Bab 21

5 2 0
                                    

Cakra memandang kosong jalanan yang ia lalui dengan perlahan-lahan ia berjalan namun tiba-tiba berhenti, begitu saja dari tadi hingga Cakra belum sampai ke rumah sekarang, ia masih berada di sekitar rumah Alura.

"Cakra tunggu! "

Mata Cakra membulat lebar, ia sontak menoleh ke belakang. Tidak ada siapapun, yang ada hanya daun yang berguguran di terpa angin kencang. Cakra mengacak rambutnya kesal, apa yang sedang ia pikirkan sehingga mendengar suara Alura memanggilnya tadi.

Langkah Cakra berputar menuju pohon besar, di depan pohon itu Cakra mendudukkan dirinya. Ia sebenarnya merasa malas untuk pulang secepat ini, ia ingin menenangkan dirinya yang dari kemarin belum terima dengan semua hal yang terjadi.

Cakra menghembuskan napas panjang, di saat seperti ini biasanya ia dan Alura sedang ada di taman melihat bunga-bunga yang bermekaran setiap minggunya, entahlah Alura terlihat sangat kekanakan menurut Cakra hingga menunggu bunga itu bermekaran, namun sifat kekanakan itu tidak membuat Cakra risih, ia justru bahagia melihat senyum mengembang di bibir Alura saat bunga mawar mekar sangat indah.

Duar...

Cakra tersentak kaget, ia menatap ke langit. Terlihat langit saat ini sedang mendung seperti akan turun hujan.

"Cakra! "

Cakra tidak menoleh lagi, karena ia merasa bahwa orang yang memanggilnya barusan adalah sekedar khayalan yang baru saja terjadi, tidak mungkin Alura datang menemuinya di saat cuaca sedang mendung.

"Cakra! " Teriakan itu kembali terdengar, di sertai dengan suara langkah kaki yang mendekat. Namun Cakra masih diam, ia masih tidak ingin menoleh karena takut semuanya hanya khayalan. "Gila kali gue, bisa-bisanya dengar suara dia terus. "

"Cakra! Lo budeg ya! " Langkah kaki itu berhenti. Cakra saat ini dapat melihat jelas sepasang kaki yang berdiri di depannya dengan takut-takut Cakra menoleh ke atas, dan seseorang yang tidak ia harapkan benar-benar ada saat ini di depannya.
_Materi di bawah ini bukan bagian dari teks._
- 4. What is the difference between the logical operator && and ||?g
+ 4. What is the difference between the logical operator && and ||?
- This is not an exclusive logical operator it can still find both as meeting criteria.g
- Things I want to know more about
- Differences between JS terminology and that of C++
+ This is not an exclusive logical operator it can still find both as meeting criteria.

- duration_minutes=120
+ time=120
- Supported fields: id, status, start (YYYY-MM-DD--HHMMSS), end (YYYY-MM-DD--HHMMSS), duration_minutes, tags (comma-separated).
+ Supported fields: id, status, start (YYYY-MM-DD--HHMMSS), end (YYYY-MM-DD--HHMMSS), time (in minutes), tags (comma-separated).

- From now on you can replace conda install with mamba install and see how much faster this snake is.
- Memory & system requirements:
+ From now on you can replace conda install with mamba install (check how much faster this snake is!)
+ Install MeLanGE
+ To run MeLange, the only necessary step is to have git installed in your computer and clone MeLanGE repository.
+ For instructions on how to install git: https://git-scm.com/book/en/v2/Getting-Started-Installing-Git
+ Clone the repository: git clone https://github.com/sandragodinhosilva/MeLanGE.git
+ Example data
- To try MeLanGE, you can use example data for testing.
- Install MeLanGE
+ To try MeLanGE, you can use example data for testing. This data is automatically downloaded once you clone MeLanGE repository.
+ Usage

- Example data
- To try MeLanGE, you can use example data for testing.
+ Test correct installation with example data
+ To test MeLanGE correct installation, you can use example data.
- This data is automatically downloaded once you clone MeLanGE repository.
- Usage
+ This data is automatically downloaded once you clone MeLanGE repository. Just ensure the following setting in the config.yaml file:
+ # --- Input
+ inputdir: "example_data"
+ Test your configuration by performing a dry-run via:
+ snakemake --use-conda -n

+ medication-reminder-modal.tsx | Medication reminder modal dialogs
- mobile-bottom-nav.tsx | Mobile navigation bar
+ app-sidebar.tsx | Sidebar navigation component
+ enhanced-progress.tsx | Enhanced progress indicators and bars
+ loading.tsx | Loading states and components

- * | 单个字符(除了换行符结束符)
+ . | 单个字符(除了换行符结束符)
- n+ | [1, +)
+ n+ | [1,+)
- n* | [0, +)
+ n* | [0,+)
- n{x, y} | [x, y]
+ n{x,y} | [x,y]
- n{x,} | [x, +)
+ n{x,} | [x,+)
Wajah Cakra berubah datar. "Ngapain kesini? Lo enggak lihat sebentar lagi mau hujan! " geram Cakra.

Alura tidak menjawab, ia memilih duduk di samping Cakra, mengabaikan kata-kata Cakra.

"Udah gue bilang jangan pernah dekatin gue lagi, dan anggap kita enggak saling mengenal kalau ketemu!"

Alura menggeleng pelan, bibirnya mengerucut. "Mana boleh gitu, lo enggak bisa seenaknya gitu aja memutuskan hubungan--"

"Emangnya sejak kapan gue berhubungan sama lo? Kita cuma terikat antara bos dan bawahan, dan sekarang lo bukan bos gue lagi jadi hubungan itu udah putus! "

Alura terperangah, kali ini ia kembali melihat sosok dingin Cakra, seperti yang pernah ia lihat ketika mereka bertemu pertama kali di SMA. Sorot mata tajam itu menunjukkan kemarahan yang membuat Alura takut.

"Lo cuma menganggap gue bos lu selama ini? " tanya Alura pelan, namun Cakra masih bisa mendengarnya.

"Lo berharap gue nganggep lo apa, ha?'

Alura menggigit bibirnya dengan kuat, entah mengapa rasanya sakit sekali mendengar omongan Cakra, ternyata selama ini ia yang menganggap lebih perhatian dari Cakra selama mereka bersama padahal Cakra hanya melakukan itu sebagai bawahan yang harus melindungi bosnya.

Tes...
Tes...
Tes...

Tetes demi tetes air hujan turun membasahi jalanan, dan tetesan itu mulai mengalir deras dengan guntur yang mulai bersahutan. Cakra berdecak kesal ketika air hujan merembes mengenai kepalanya, walaupun mereka saat ini berteduh di pohon yang memiliki daun yang lebat, tetap saja mereka kena air hujan yang turun deras.